Eser bir yatağın içine gömülmüş yatan iki genç kadını - sağdaki erkek gibi görünse de aslında kısa saçlı bir kadındır - tasvir eder. Resimdeki karakterler tahmin edilebileceği gibi kabarede çalışan kızlardan ikisidir. Kızların birbirlerine imalı bakışları seyirciyi en başta aralarında bir lezbiyen ilişki olduğuna dair şüphe içinde bırakabilir. Oysa ki durum bundan bir miktar daha faklıdır.

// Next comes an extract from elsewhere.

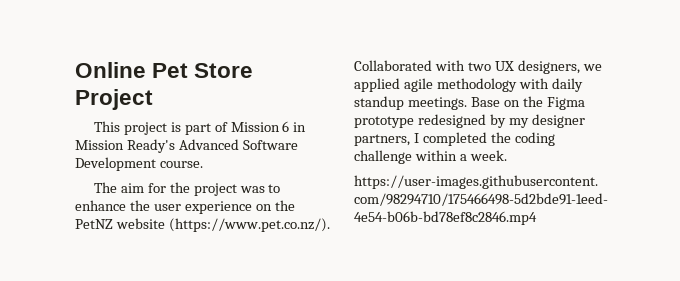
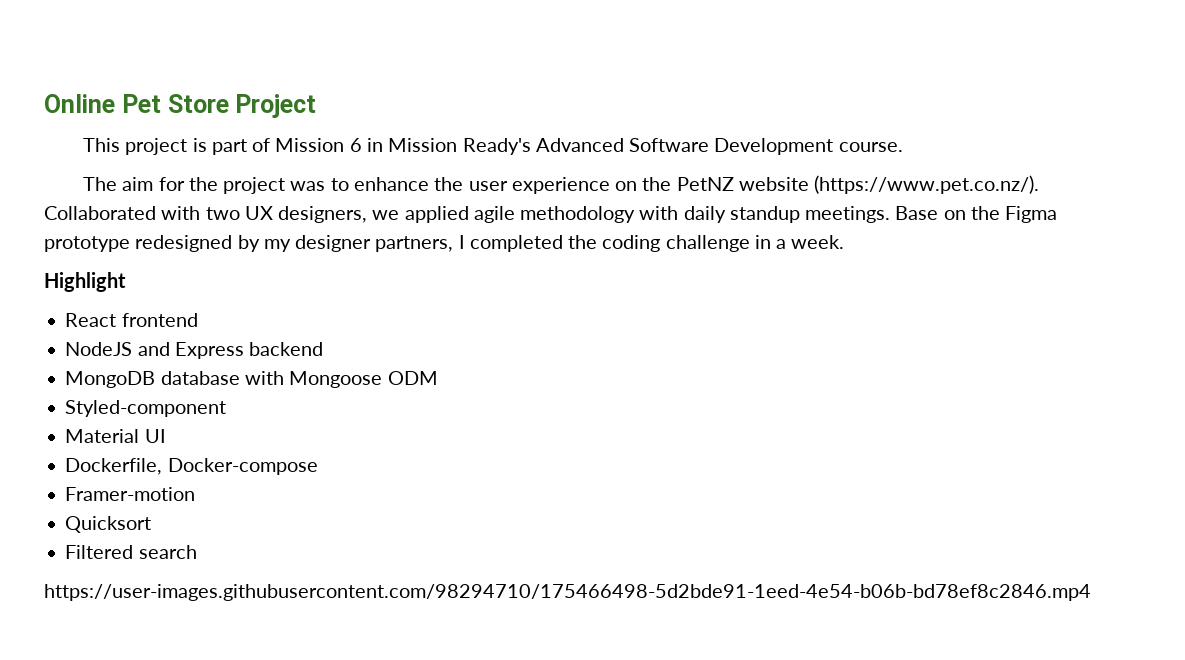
[414,150,457,161] within -> [754,235,771,249] in
(507, 155) none -> [44,272,126,292] [65,313,198,327] [65,342,324,359] [65,371,438,388] [65,400,227,417] [65,429,166,443] [65,458,318,475] [65,487,196,501] [65,516,152,533] [65,545,197,559] // Highlight // React frontend // NodeJS and Express backend // MongoDB database with Mongoose ODM // Styled-component // Material UI // Dockerfile, Docker-compose // Framer-motion // Quicksort // Filtered search

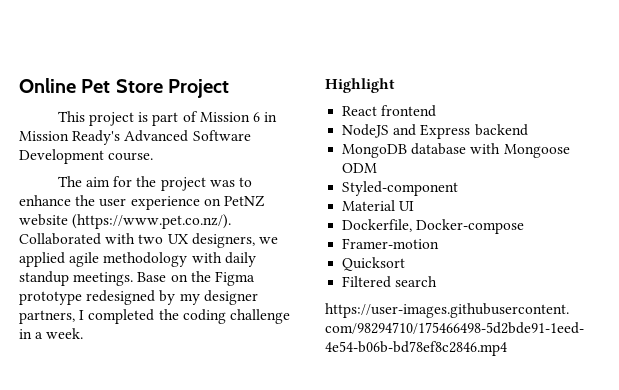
[642,177,672,191] the -> (221, 202) none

Dönem Paris'inde kabarelerde çalışan genç kızlar geceleri de birlikte aynı yataklarda uyurlardı. Bunun sebebi aralarında duygusal veya cinsel bir ilişki olması değil, sadece geceyi geçirecek yerleri olmaması ve kabarelerin çalışanlarına ayrı birer yatak yerleştirecek yer sıkıntısı çekmesiydi. Bu yakın ilişkiler kadınların aralarında cinsel açıdan çok duygusal bir ilişkinin oluşmasına ve yakın kardeşlik ilişkileri içinde birbirilerine güven ve koruma sağlamalarına dönüşmüştür. Bu aradaki güven bağı resimdeki figürlerde de kendini gösterir. Yatağın içindeki iki genç kızın birbirlerine dönmüş bakan yüzleri karşılıklı duydukları güven ve bağlılığı yansıtırken onların dış dünyanın acımasızlığı ve gece hayatının zor koşullarına karşı birbirlerini korumalarına ve dik durmalarına yardımcı olduğunu anlayabiliriz. Dolayısıyla eser aslında cinsel olarak yüklü değil fakat duygusal olarak dolu, şefkatli bir portre çizer.
Fakat lezbiyen ilişkilere karşı son derece ilgili olan Toulouse-Lautrec bu sahneyi sadece tek bir resimle yarım bırakmamıştır. Aynı eserin diğer benzer versiyonlarında aynı çiftin birbirlerine daha davetkar baktıklarını ve hatta öpüştüklerini bile görürüz. Ressamın erotik arzularını yansıtan bu diğer versiyonlar bu resmin de içeriğinin daha erotik olmasına sebep olur. Ressam eseri "Duygusal hazzın özü" olarak değerlendirmiştir.
Huzur ve sevecenlik görüntüsü içinde resmedilen sahne konuya ne ahlaki olarak eleştirel bir bakış açısı getirmekte, ne de konuyu yüceltmektedir. Özel hayattan bir kesiti sunan ressam eserde röntgencilik ve sempatizanlık arasında ince bir dinamik denge kurmayı başarır.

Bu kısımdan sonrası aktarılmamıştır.